# [Problem to solve]
For the records below, tally the lines that include the word "none" and report the number alone.

[Before-and-after change records]
----------------------------------------

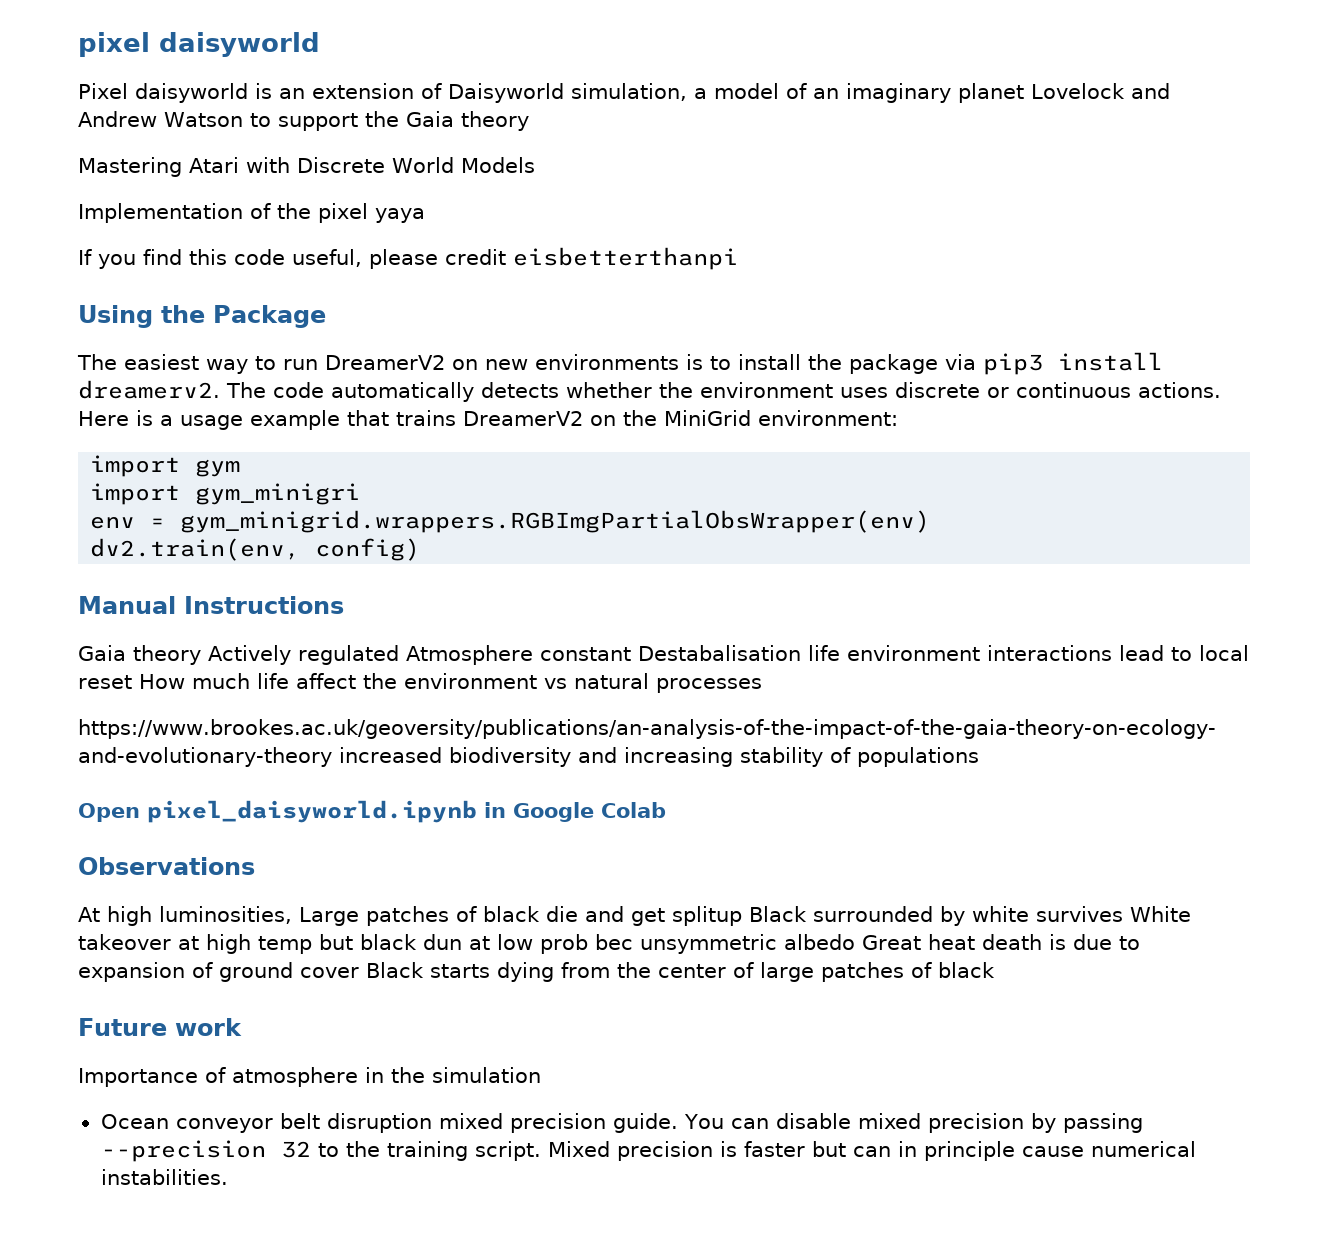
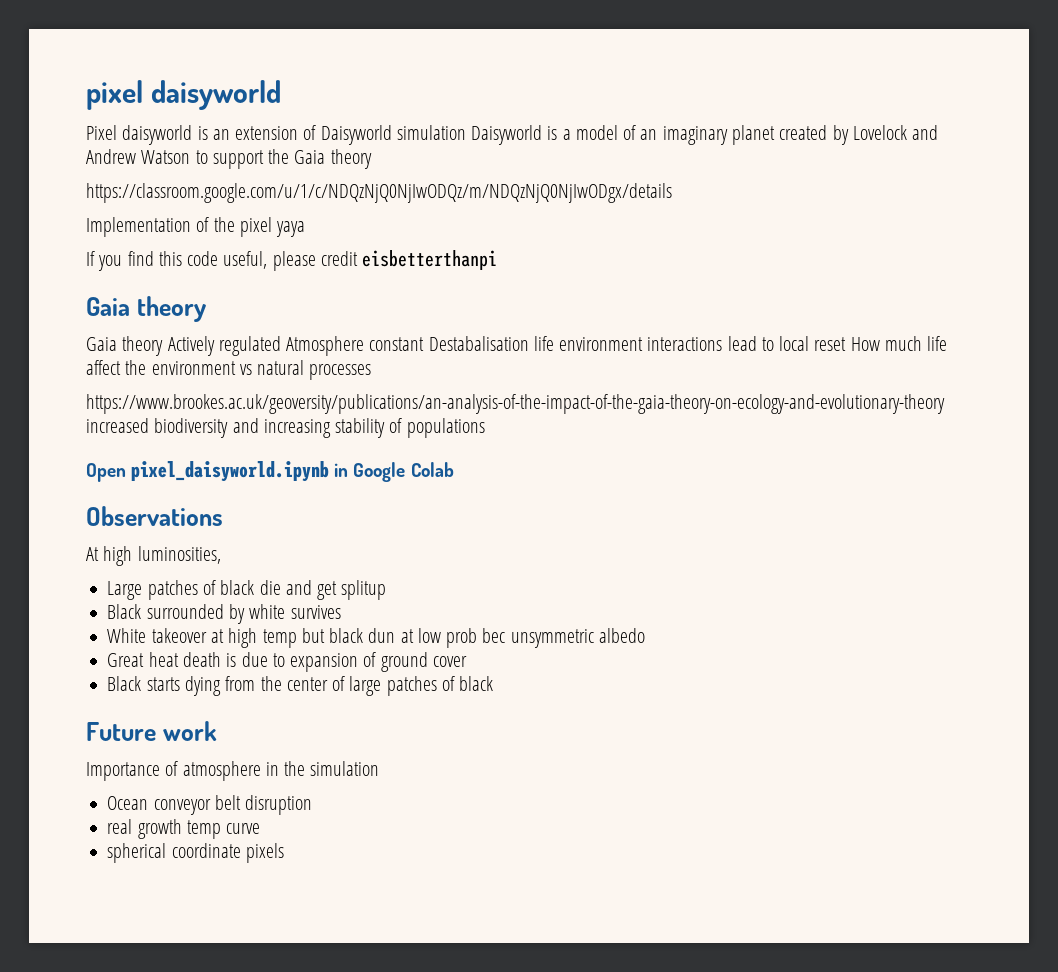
[570,83,687,101] simulation, -> [396,125,558,145] simulation Daisyworld is
(1024, 93) none -> [779,125,849,145] created by
[78,157,535,177] Mastering Atari with Discrete World Models -> [86,183,672,203] https://classroom.google.com/u/1/c/NDQzNjQ0NjIwODQz/m/NDQzNjQ0NjIwODgx/details
[78,305,326,328] [77,352,1163,375] [78,380,1221,402] [78,410,898,430] [90,455,241,477] [90,483,361,505] [90,510,931,533] [90,538,421,561] [78,596,344,614] Using the Package // The easiest way to run DreamerV2 on new environments is to install the package via pip3 install dreamerv2. The code automatically detects whether the environment uses discrete or continuous actions. Here is a usage example that trains DreamerV2 on the MiniGrid environment: // import gym // import gym_minigri // env = gym_minigrid.wrappers.RGBImgPartialObsWrapper(env) // dv2.train(env, config) // Manual Instructions -> [86,296,206,322] Gaia theory
(292, 915) none -> (221, 555) //
(742, 916) none -> (387, 590) //
(1123, 914) none -> (341, 612) //
(855, 942) none -> (645, 635) //
(359, 972) none -> (467, 661) //
[438,1113,1144,1133] [100,1140,1196,1162] [100,1169,228,1185] mixed precision guide. You can disable mixed precision by passing --precision 32 to the training script. Mixed precision is faster but can in principle cause numerical instabilities. -> [107,819,261,839] [107,843,284,863] // real growth temp curve // spherical coordinate pixels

----------------------------------------

# [Answer to this task]
6